*To do*:
Your task is to return all of the entries below exactly, leaving out each picture.

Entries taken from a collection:
——————————
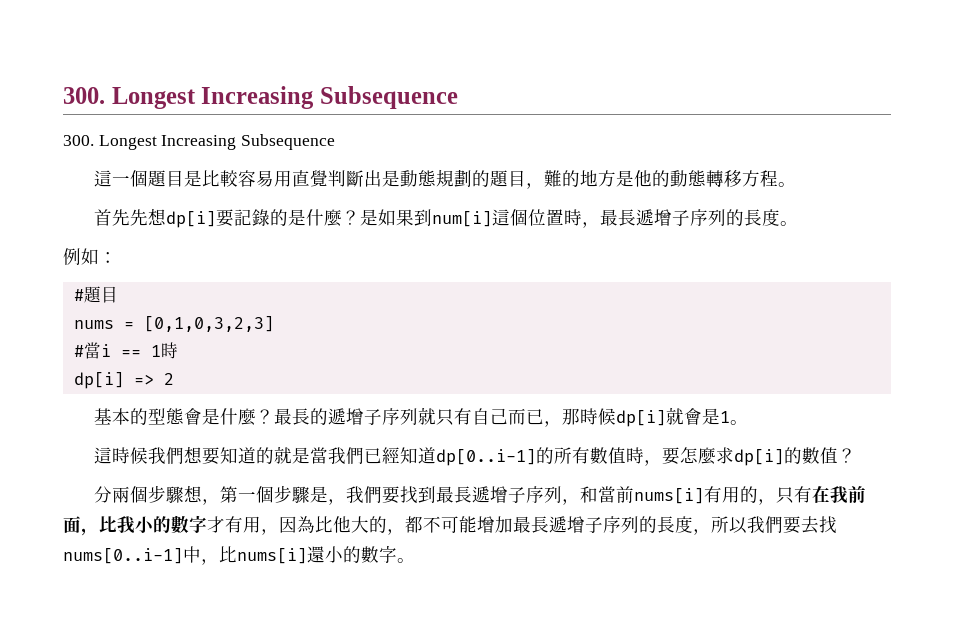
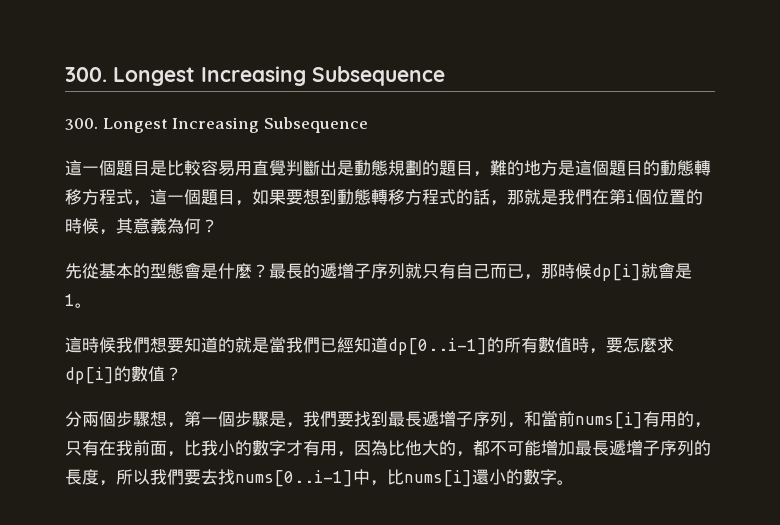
[634,170,653,187] 他 -> [575,159,643,176] 這個題目
[778,182,797,187] [94,208,799,228] [63,248,117,265] [73,286,118,303] [73,316,274,332] [73,342,178,359] [73,372,174,389] 。 // 首先先想dp[i]要記錄的是什麼？是如果到num[i]這個位置時，最長遞增子序列的長度。 // 例如： // #題目 // nums = [0,1,0,3,2,3] // #當i == 1時 // dp[i] => 2 // -> [116,188,703,206] [65,218,218,235] [65,263,99,279] 式，這一個題目，如果要想到動態轉移方程式的話，那就是我們在第i個位置的時候，其意義為何？ // 先從

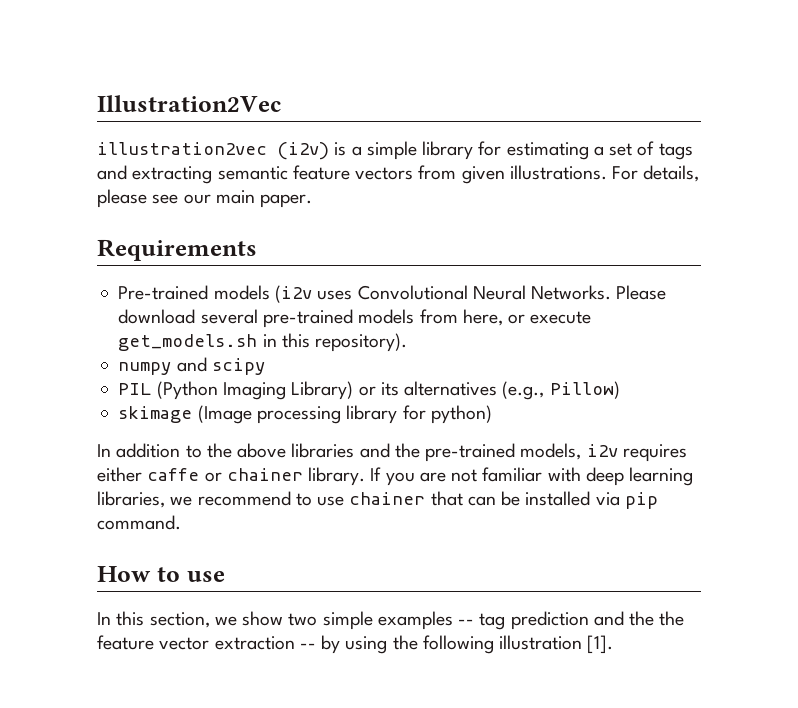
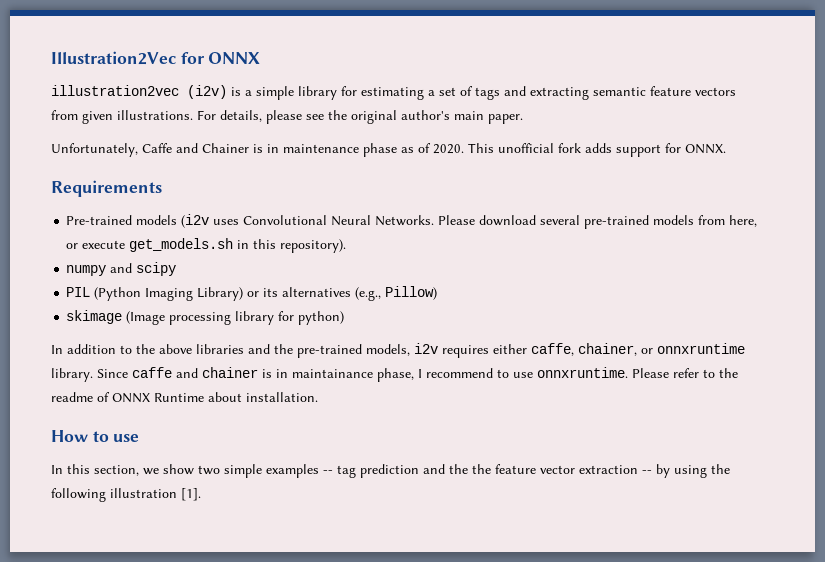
(281, 103) none -> [180,52,261,64] for ONNX
[183,194,211,204] our -> [328,110,450,124] the original author's
(313, 201) none -> [51,143,726,157] // Unfortunately, Caffe and Chainer is in maintenance phase as of 2020. This unofficial fork adds support for ONNX.
[147,467,694,486] [97,491,658,509] [97,515,181,530] caffe or chainer library. If you are not familiar with deep learning libraries, we recommend to use chainer that can be installed via pip command. -> [531,343,745,356] [51,367,738,382] [51,392,318,403] caffe, chainer, or onnxruntime library. Since caffe and chainer is in maintainance phase, I recommend to use onnxruntime. Please refer to the readme of ONNX Runtime about installation.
——————————
*Task response*:
[634,170,653,187] 他 -> [575,159,643,176] 這個題目
[778,182,797,187] [94,208,799,228] [63,248,117,265] [73,286,118,303] [73,316,274,332] [73,342,178,359] [73,372,174,389] 。 // 首先先想dp[i]要記錄的是什麼？是如果到num[i]這個位置時，最長遞增子序列的長度。 // 例如： // #題目 // nums = [0,1,0,3,2,3] // #當i == 1時 // dp[i] => 2 // -> [116,188,703,206] [65,218,218,235] [65,263,99,279] 式，這一個題目，如果要想到動態轉移方程式的話，那就是我們在第i個位置的時候，其意義為何？ // 先從

(281, 103) none -> [180,52,261,64] for ONNX
[183,194,211,204] our -> [328,110,450,124] the original author's
(313, 201) none -> [51,143,726,157] // Unfortunately, Caffe and Chainer is in maintenance phase as of 2020. This unofficial fork adds support for ONNX.
[147,467,694,486] [97,491,658,509] [97,515,181,530] caffe or chainer library. If you are not familiar with deep learning libraries, we recommend to use chainer that can be installed via pip command. -> [531,343,745,356] [51,367,738,382] [51,392,318,403] caffe, chainer, or onnxruntime library. Since caffe and chainer is in maintainance phase, I recommend to use onnxruntime. Please refer to the readme of ONNX Runtime about installation.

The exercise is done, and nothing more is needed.